A key challenge for pollsters in projecting electoral outcomes is accounting for the composition of voter turnout. Often, the political preferences of lower-turnout voters will systematically differ from those of active voters. Therefore, polls that sample all registered voters will overweight the preferences of the lower-turnout population, while polls that restrict attention to active voters will overcorrect for this bias. The appropriate solution is to sample the full voter population and then weight responses by voter turnout probabilities.
The Unrivaled Politics Turnout Scoring Model is designed to forecast participation rates in an upcoming election for Pennsylvania registered voters. The current version (version 2) of the model is based on analysis of voter turnout behavior during the 2024 General Election, using Pennsylvania Department of State’s “Full Voter Export” (FVE) file as of January 20, 2025.
The modeling procedure segments voters eligible to vote in that election (who were registered as of the registration deadline for that election) based on their:
- Voting history (history of participation in prior elections), including the spring 2024 Primary Election
- Active versus inactive status as assessed by election officials as of June 1, 2024
- Party Affiliation
- County of Residence
- Age Group
Each segment’s turnout score is then calculated as its observed participation rate in the 2024 General Election. Note that this procedure is analogous to how credit reporting agencies develop and assign credit scores based on credit histories.
The turnout model is illustrated in Figures 1 and 2, which show calculated turnout scores for various segments of Republican voters in Berks County. Figure 1 shows turnout scores by voter history segment for the cohort of over-65 active voters who did not vote in the Primary. Figure 2 shows the turnout scores of Primary voters. Note that among Primary voters, the model makes no distinction between active and inactive (a change from version 1) due to inactive being thinly populated, nor between age cohorts due to lack of a material relationship.
As seen in the charts, score segments are based on voter history covering the 2016, 2020, and 2022 General Elections. Note that voters who registered after 2022 are slotted to the “no history” segment, as they have no prior history (other than Primary participation status). Those who registered after 2020 are assigned to segment “Y” if they participated in the 2022 election and to “N” if they did not; those who registered after 2018 are assigned to “YY” if they participated in both 2020 and 2022; and so forth.
In application of the model to predict turnout for the upcoming General Election (2026), voters would be slotted to segments based on analogous criteria and assigned that segment’s calculated turnout probability. For instance, those who vote in the 2026 Primary will be slotted into the cohort of Primary participants. Similarly, those who have participated in all three prior General Elections (2024, 2022, and 2020) but not in the Primary would be slotted to the YYY cohort.

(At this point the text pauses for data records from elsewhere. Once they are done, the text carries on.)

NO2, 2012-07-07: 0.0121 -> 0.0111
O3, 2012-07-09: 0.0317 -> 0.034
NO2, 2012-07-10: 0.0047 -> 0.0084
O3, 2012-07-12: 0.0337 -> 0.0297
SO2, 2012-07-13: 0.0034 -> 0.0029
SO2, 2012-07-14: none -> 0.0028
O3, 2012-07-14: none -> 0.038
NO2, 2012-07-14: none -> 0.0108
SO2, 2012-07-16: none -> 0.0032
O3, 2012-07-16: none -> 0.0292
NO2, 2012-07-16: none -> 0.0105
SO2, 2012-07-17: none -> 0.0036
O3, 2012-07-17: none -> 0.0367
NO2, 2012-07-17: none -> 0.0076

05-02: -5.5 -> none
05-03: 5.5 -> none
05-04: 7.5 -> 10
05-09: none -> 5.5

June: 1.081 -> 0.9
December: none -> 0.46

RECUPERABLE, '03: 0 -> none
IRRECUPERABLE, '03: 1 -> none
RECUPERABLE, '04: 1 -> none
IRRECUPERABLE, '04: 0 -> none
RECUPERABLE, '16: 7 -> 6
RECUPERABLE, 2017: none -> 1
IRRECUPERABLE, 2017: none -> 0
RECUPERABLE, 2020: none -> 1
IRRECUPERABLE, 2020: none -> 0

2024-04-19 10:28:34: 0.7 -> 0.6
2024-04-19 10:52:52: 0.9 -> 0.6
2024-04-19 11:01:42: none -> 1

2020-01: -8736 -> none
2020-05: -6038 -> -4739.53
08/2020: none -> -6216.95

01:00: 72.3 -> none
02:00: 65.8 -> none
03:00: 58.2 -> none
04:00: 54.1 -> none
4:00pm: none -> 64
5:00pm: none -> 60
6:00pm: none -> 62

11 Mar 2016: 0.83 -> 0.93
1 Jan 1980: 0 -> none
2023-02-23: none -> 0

The turnout scores for the active, over-65, non-Primary voters in Figure 1 range from 0.35 to 0.95. Not surprisingly, turning out in prior elections is associated with relatively high participation rates in the 2024 General Election. The turnout scores for Primary voters in Figure 2 consistently exceed 0.9 and show a mild relationship to voter history.
Figure 1: Berks County Republican Voter Turnout Scorecard – Selected Segments


Predictive performance of the prior version
The previous, original version of the model , which projected turnout rates for the 2024 General Election, was based on observed participation rates by voter segment during the 2020 General Election.
As with any projection based on extrapolation from historical experience, realized outcomes can diverge from projections. Nonetheless, there are reasons to expect the model to provide reasonably accurate predictions, especially in regard to rank ordering of turnout likelihoods across segments. Voters who have tended to vote sporadically in the past typically will continue to do so. Those who rarely have missed an election almost surely will vote in the next one. Inactive voters have been classified as such by election officials for a substantive reason (such as failure to respond to an address verification notice) and correlates with relatively low likelihood of voting in the next election.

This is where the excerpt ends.